*What the exercise asks:* Using the records below, give again exactly the lines from the line that contains "(201, 445) none -> (203, 590) //" through the line that contains "[93,670,146,683] Docker ->", both ends included, and only those.

[[ Study material open ]]

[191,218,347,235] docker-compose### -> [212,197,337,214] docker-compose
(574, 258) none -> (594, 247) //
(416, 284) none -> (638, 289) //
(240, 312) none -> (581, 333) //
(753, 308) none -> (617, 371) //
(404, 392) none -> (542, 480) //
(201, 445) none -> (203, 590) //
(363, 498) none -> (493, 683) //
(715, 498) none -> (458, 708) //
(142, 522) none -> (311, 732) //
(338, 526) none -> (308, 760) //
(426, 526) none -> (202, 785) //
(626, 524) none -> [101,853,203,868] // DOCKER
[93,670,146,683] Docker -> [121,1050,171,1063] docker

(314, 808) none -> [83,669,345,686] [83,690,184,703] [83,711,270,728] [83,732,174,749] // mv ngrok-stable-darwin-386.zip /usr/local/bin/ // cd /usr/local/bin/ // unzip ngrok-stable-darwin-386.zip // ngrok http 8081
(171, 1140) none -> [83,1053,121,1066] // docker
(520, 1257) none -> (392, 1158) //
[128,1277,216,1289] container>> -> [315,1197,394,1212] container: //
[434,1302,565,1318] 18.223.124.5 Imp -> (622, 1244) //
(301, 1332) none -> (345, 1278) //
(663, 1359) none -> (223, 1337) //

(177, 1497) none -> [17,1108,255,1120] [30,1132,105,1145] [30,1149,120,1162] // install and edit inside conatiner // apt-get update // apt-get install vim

[[ Study material closed ]]
[[ Study material open ]]

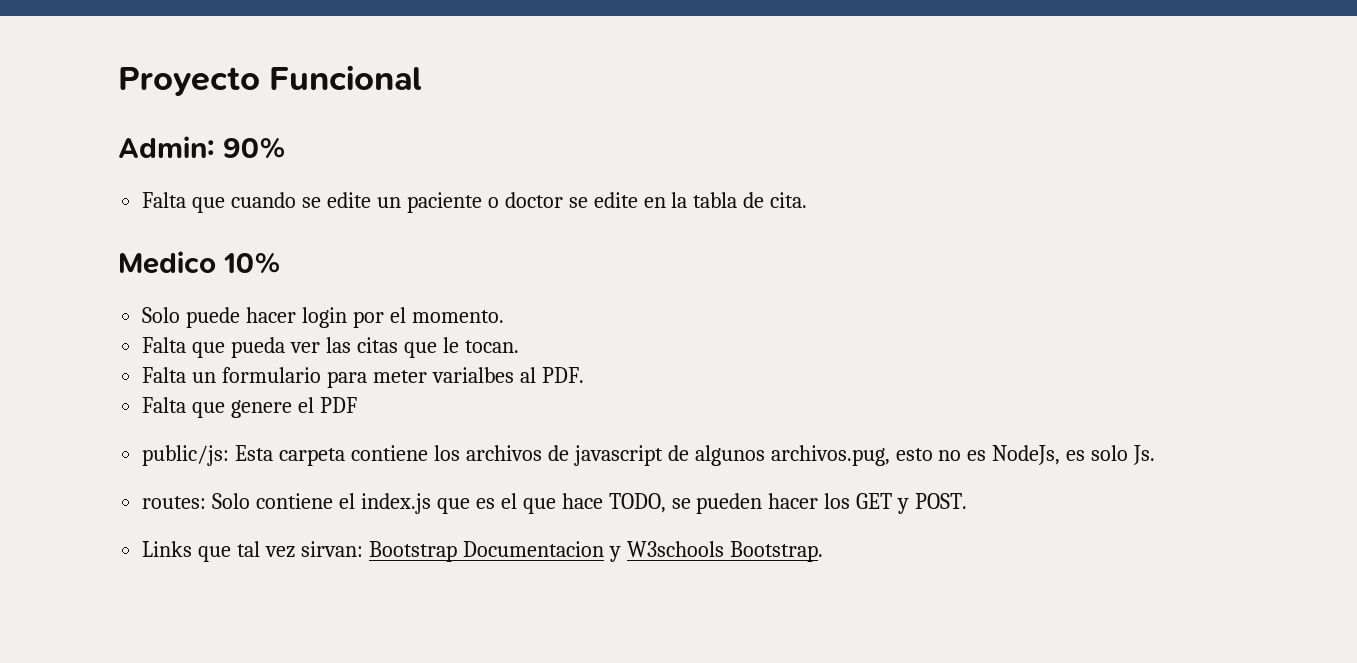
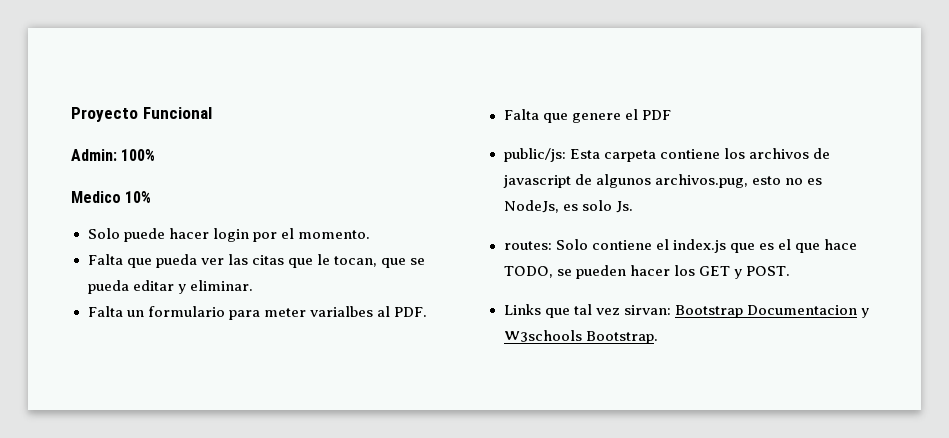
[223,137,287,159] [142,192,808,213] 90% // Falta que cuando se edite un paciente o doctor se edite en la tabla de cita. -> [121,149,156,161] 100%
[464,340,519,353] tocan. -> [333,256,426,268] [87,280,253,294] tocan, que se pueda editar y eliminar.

[[ Study material closed ]]

*Exercise response:*
(201, 445) none -> (203, 590) //
(363, 498) none -> (493, 683) //
(715, 498) none -> (458, 708) //
(142, 522) none -> (311, 732) //
(338, 526) none -> (308, 760) //
(426, 526) none -> (202, 785) //
(626, 524) none -> [101,853,203,868] // DOCKER
[93,670,146,683] Docker -> [121,1050,171,1063] docker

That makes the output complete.